Explanation Regularisation through the Lens of Attributions
Pedro Ferreira, Ivan Titov, Wilker Aziz
TL;DR
This work critically examines Explanation Regularisation (ER) and its claimed boost to out-of-domain robustness by steering models toward human-plausible tokens. By systematically analyzing both local and global attribution-guided training, including constrained optimisation, the authors show that increases in plausibility do not reliably imply greater reliance on plausible features, and that OOD improvements are not predicted by in-domain plausibility. Local guidance can be exploited to lower the explanation loss without genuine changes in attribution across layers, while global guidance only meaningfully shifts attributions under tight bounds, often at the cost of classification accuracy.

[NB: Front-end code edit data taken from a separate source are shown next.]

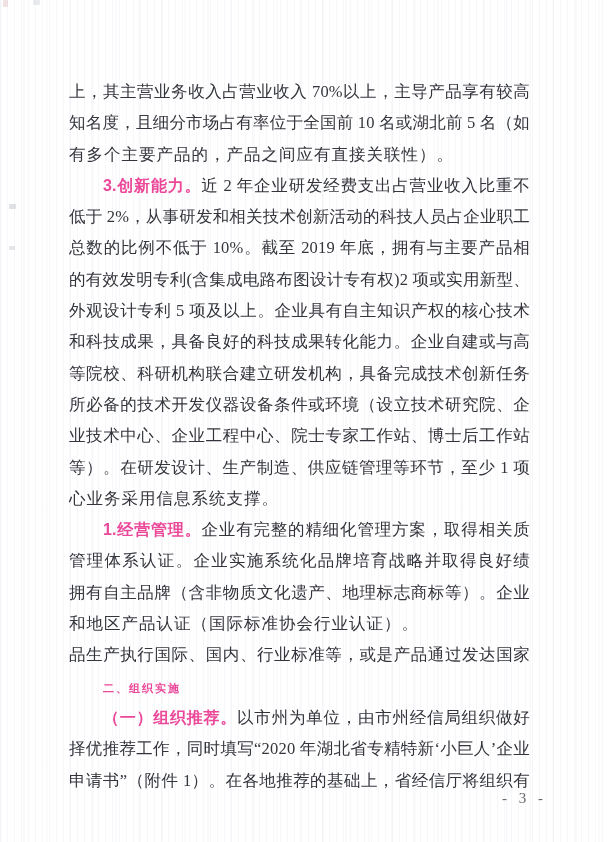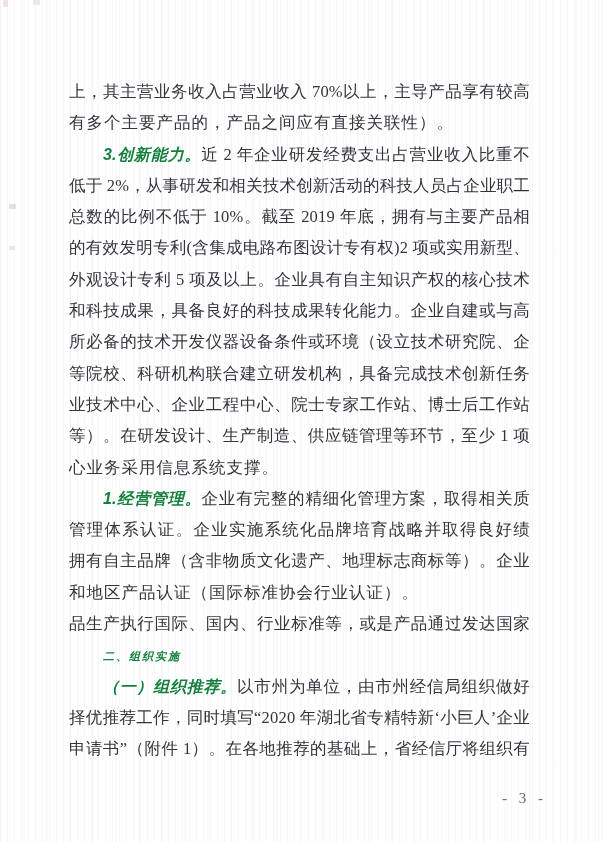"知名度，且细分市场占有率位于全国前 10 名或湖北前 5 名（如" div.line { html: none -> <div><span>知名度，且细分市场占有率位于全国前 10 名或湖北前 5 名（如</span></div> }
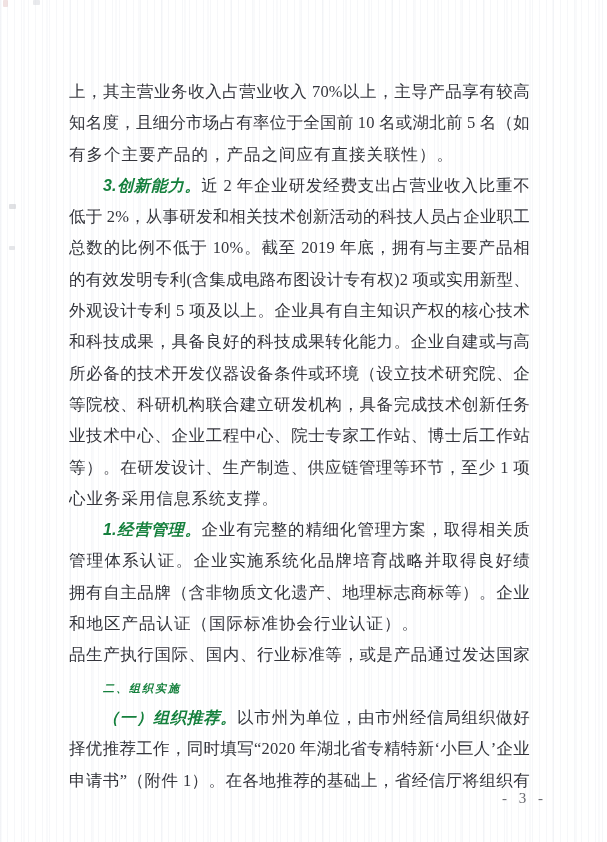"3.创新能力。" .line b { color: #15803d -> #ec4899; font-style: italic -> none }
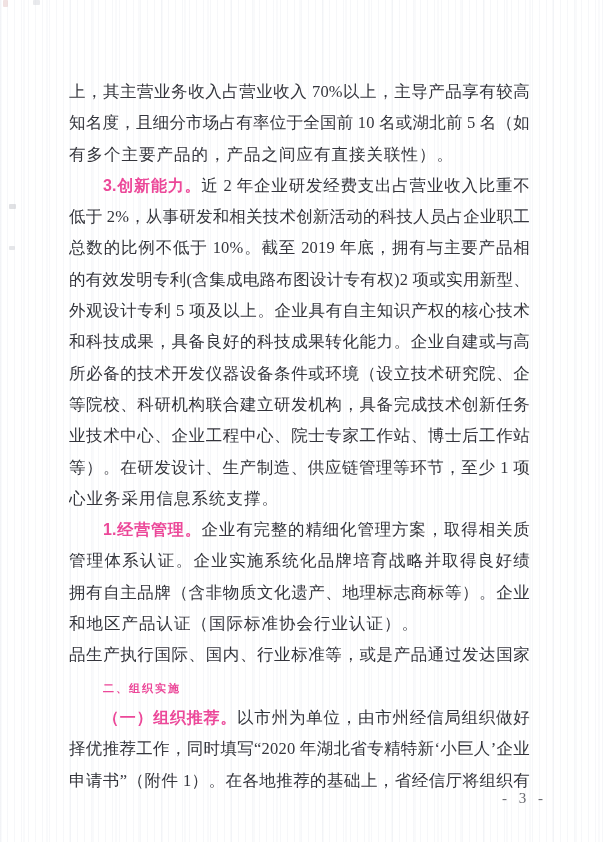"所必备的技术开发仪器设备条件或环境（设立技术研究院、企" div.line { order: before "等院校、科研机构联合建立研发机构，具备完成技术创新任务" -> after "等院校、科研机构联合建立研发机构，具备完成技术创新任务" }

The findings challenge the central assumption of ER’s effectiveness for OOD robustness and suggest that future work should carefully balance plausibility constraints with overall predictive performance, possibly via selective regularisation of specific layers or heads and by exploring more informative global guidance strategies.
Abstract
Explanation regularisation (ER) has been introduced as a way to guide text classifiers to form their predictions relying on input tokens that humans consider plausible. This is achieved by introducing an auxiliary explanation loss that measures how well the output of an input attribution technique for the model agrees with human-annotated rationales. The guidance appears to benefit performance in out-of-domain (OOD) settings, presumably due to an increased reliance on "plausible" tokens. However, previous work has under-explored the impact of guidance on that reliance, particularly when reliance is measured using attribution techniques different from those used to guide the model. In this work, we seek to close this gap, and also explore the relationship between reliance on plausible features and OOD performance. We find that the connection between ER and the ability of a classifier to rely on plausible features has been overstated and that a stronger reliance on plausible tokens does not seem to be the cause for OOD improvements.